Since speaking last, I have traded "¡Olé!" for allées and taken some time away from Spain to visit friends in the Netherlands, in a garden that has had so much influence on me. A few years ago, I spent some time here as a student and found the garden to have a large impact on my way of thinking about, experiencing, and approaching garden design. (This is where I read Sylvia Crowe's book on garden design, which I was able to experience her ideas while walking around here.) DeWiersse has been in the same family and managed since 1678, so over the course of time, the gardens have been tweaked to a point of exquisite beauty while still remaining very much alive and loved. DeWiersse is in the eastern most part of Holland and is both a garden of 38 acres with a landscape park of 74 acres and has a moated manor house that lies at it's heart. The garden is made up of many different areas including meadows, wild gardens, topiary, a formal rose garden, a large kitchen garden, allées and a sunken garden.
Typical of a Dutch style, parts of the more formal garden close to the house are enclosed within hedges of clipped Yew and while heading further away from the house, the style becomes more loose and fluid as it turns to wild garden and woodland, eventually blurring the lines between private garden and the existing farmland that lies beyond its boundaries.
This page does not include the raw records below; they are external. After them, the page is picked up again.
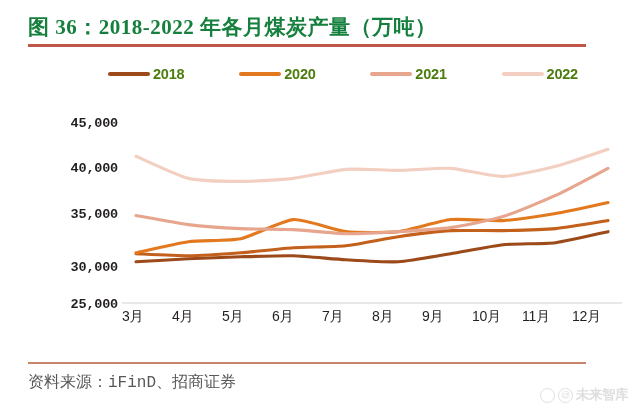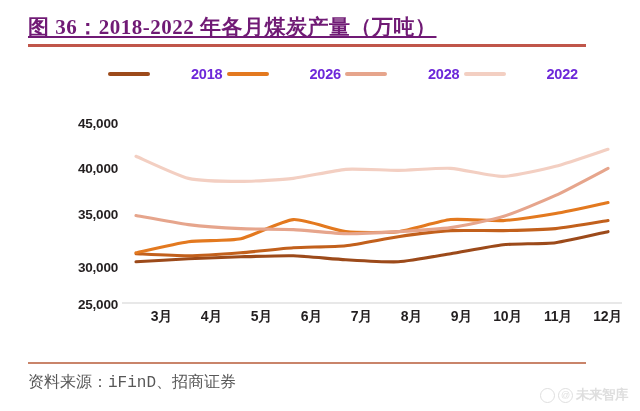--- a/index.html
+++ b/index.html
@@ -27,25 +27,24 @@
   .title-block {
     position: absolute;
     left: 28px;
     top: 14px;
     width: 584px;
   }
   .title-text {
     font-family: "Liberation Serif", serif;
     font-size: 21px;
     font-weight: bold;
-    color: #701a75;
+    color: #15803d;
     letter-spacing: 0.5px;
     white-space: nowrap;
     line-height: 1.25;
-    text-decoration: underline;
   }
   .title-rule {
     margin-top: 4px;
     height: 2.5px;
     background: #C0564A;
     width: 558px;
   }
 
   
   .legend {
@@ -65,23 +64,22 @@
   .legend-swatch {
     display: block;
     width: 42px;
     height: 4px;
     border-radius: 2px;
   }
   .legend-label {
     font-family: "Liberation Sans", sans-serif;
     font-size: 14.5px;
     font-weight: bold;
-    color: #6d28d9;
+    color: #4d7c0f;
     letter-spacing: -0.2px;
-    margin-left: 38px;
   }
 
   
   .plot-wrap {
     position: absolute;
     left: 0;
     top: 96px;
     width: 640px;
     height: 250px;
   }
@@ -89,21 +87,21 @@
     position: absolute;
     left: 40px;
     top: 0;
     width: 78px;
     height: 220px;
   }
   .ytick {
     position: absolute;
     right: 0;
     transform: translateY(-50%);
-    font-family: Liberation Sans, sans-serif;
+    font-family: Liberation Mono, monospace;
     font-size: 13.5px;
     font-weight: bold;
     color: #231f20;
     white-space: nowrap;
     letter-spacing: -0.2px;
   }
 
   .chart-svg {
     position: absolute;
     left: 122px;
@@ -115,24 +113,24 @@
 
   .xaxis {
     position: absolute;
     left: 122px;
     top: 212px;
     width: 500px;
     display: flex;
   }
   .xtick {
     flex: 1 1 0;
-    text-align: right;
+    text-align: left;
     font-family: "Liberation Sans", sans-serif;
     font-size: 14px;
-    font-weight: bold;
+    font-weight: normal;
     color: #231f20;
     white-space: nowrap;
     letter-spacing: -0.3px;
   }
 
   
   .footer-rule {
     position: absolute;
     left: 28px;
     top: 362px;
@@ -196,25 +194,25 @@
     <div class="title-rule"></div>
   </div>
 
   <div class="legend">
     <div class="legend-item">
       <span class="legend-swatch" style="background:#9C4A1A"></span>
       <span class="legend-label">2018</span>
     </div>
     <div class="legend-item">
       <span class="legend-swatch" style="background:#E3791F"></span>
-      <span class="legend-label">2026</span>
+      <span class="legend-label">2020</span>
     </div>
     <div class="legend-item">
       <span class="legend-swatch" style="background:#E6A58C"></span>
-      <span class="legend-label">2028</span>
+      <span class="legend-label">2021</span>
     </div>
     <div class="legend-item">
       <span class="legend-swatch" style="background:#F3CFC2"></span>
       <span class="legend-label">2022</span>
     </div>
   </div>
 
   <div class="plot-wrap">
 
     <div class="yaxis">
No detail is overlooked, which is what helps make DeWiersse a treasured experience but I will explain more as time goes on, giving attention to what makes these details so special.
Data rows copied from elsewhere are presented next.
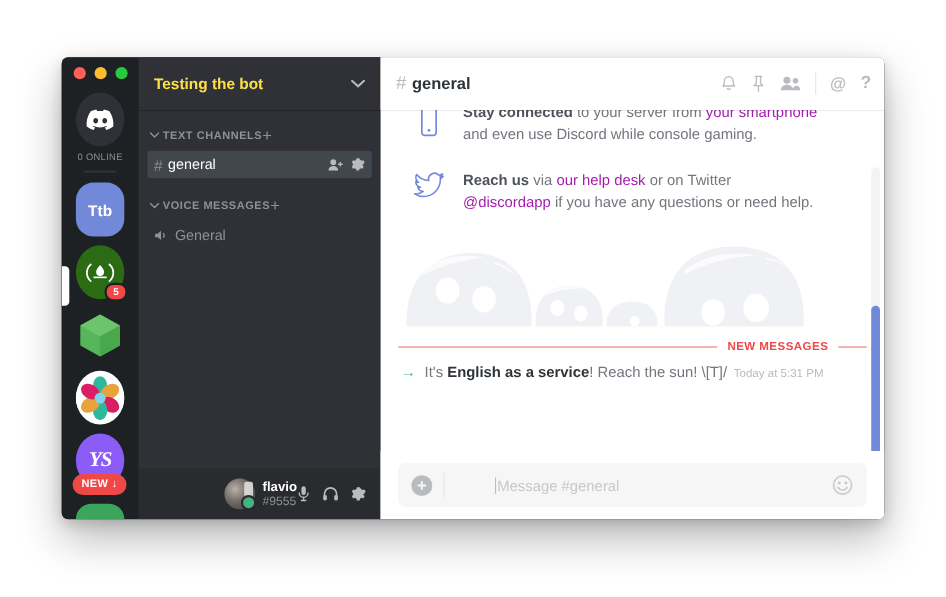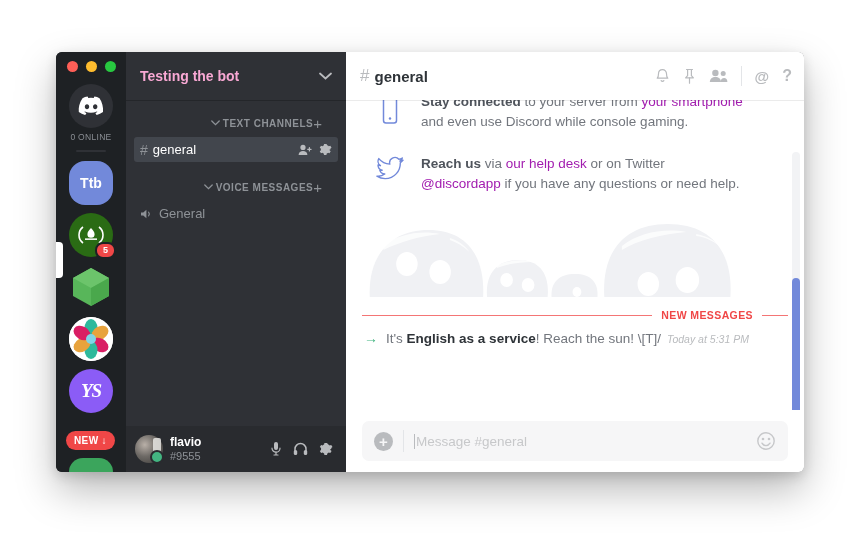--- a/index.html
+++ b/index.html
@@ -51,21 +51,21 @@
   .tl.green { background: #28c840; }
 
   .rail-inner {
     display: flex;
     flex-direction: column;
     align-items: center;
     padding-top: 4px;
   }
   .server-icon {
     width: 44px;
-    height: 44px;
+    height: 49px;
     border-radius: 50%;
     margin-bottom: 8px;
     position: relative;
     display: flex;
     align-items: center;
     justify-content: center;
     flex: 0 0 auto;
     overflow: visible;
   }
   .home-btn {
@@ -164,38 +164,38 @@
     flex: 0 0 48px;
     background: #2f3136;
     display: flex;
     align-items: center;
     justify-content: space-between;
     padding: 0 14px;
     box-shadow: 0 1px 0 rgba(0,0,0,0.22);
     box-sizing: border-box;
   }
   .guild-name {
-    color: #f9a8d4;
+    color: #fde047;
     font-size: 14px;
     font-weight: bold;
   }
   .chevron {
     color: #b9bbbe;
     font-size: 12px;
   }
   .channels-scroll {
     flex: 1 1 auto;
     padding-top: 14px;
     overflow: hidden;
   }
   .category {
     display: flex;
     align-items: center;
-    justify-content: flex-end;
-    padding: 0 24px 0 10px;
+    justify-content: flex-start;
+    padding: 0 18px 0 10px;
     margin-bottom: 5px;
     height: 18px;
   }
   .category-left {
     display: flex;
     align-items: center;
     gap: 3px;
   }
   .cat-chevron {
     color: #8e9297;
@@ -251,21 +251,21 @@
 
   
   .user-panel {
     height: 46px;
     flex: 0 0 46px;
     background: #292b2f;
     display: flex;
     align-items: center;
     padding: 0 9px;
     box-sizing: border-box;
-    justify-content: space-between;
+    justify-content: flex-end;
   }
   .user-left { display: flex; align-items: center; gap: 7px; }
   .avatar {
     width: 28px;
     height: 28px;
     border-radius: 50%;
     position: relative;
     background: radial-gradient(circle at 35% 35%, #b9b0a8 0%, #6e6a66 45%, #3a3836 100%);
     overflow: visible;
   }
@@ -402,21 +402,21 @@
   .system-msg {
     display: flex;
     align-items: baseline;
     gap: 8px;
     padding: 3px 0 0 4px;
     font-size: 13.5px;
     color: #72767d;
   }
   .arrow-in { color: #43b581; font-size: 14px; }
   .sys-text b { color: #2e3338; }
-  .sys-ts { color: #b9bbbe; font-size: 10.5px; margin-left: 6px; font-style: italic; }
+  .sys-ts { color: #b9bbbe; font-size: 10.5px; margin-left: 6px; }
 
   
   .scrollbar-track {
     position: absolute;
     right: 4px;
     top: 52px;
     width: 8px;
     bottom: 62px;
     background: #f2f3f5;
     border-radius: 4px;
@@ -460,20 +460,21 @@
     font-weight: bold;
     flex: 0 0 19px;
   }
   .comp-sep { width: 1px; height: 22px; background: #e3e5e8;}
   .comp-input {
     flex: 1 1 auto;
     color: #c7c8ca;
     font-size: 13.5px;
     display: flex;
     align-items: center;
+    margin-left: 36px;
   }
   .caret {
     width: 1px; height: 15px; background: #b9bbbe; margin-right: 1px;
   }
   .emoji-btn {
     width: 20px; height: 20px;
     flex: 0 0 20px;
     color: #b9bbbe;
   }
   svg { display: block; }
I will leave you now with images, in the order of a stroll through the garden , of what is happening now, a visual teaser of sorts, a horticultural hors d'oeuvre to appease the appetite. The sun is shining, the birds are chirping, and the cutting garden is calling my name..... Wishing you well..... -James
Fagus sylvatica, and all 95 meters of its serpentine tunnel. A smile is always necessary while walking through here, amazed at the incredible horticultural skills displayed, not only inviting you to look, but to engage in the marvel that it is. It is a feast not just for the eyes, but an exercise for all the senses.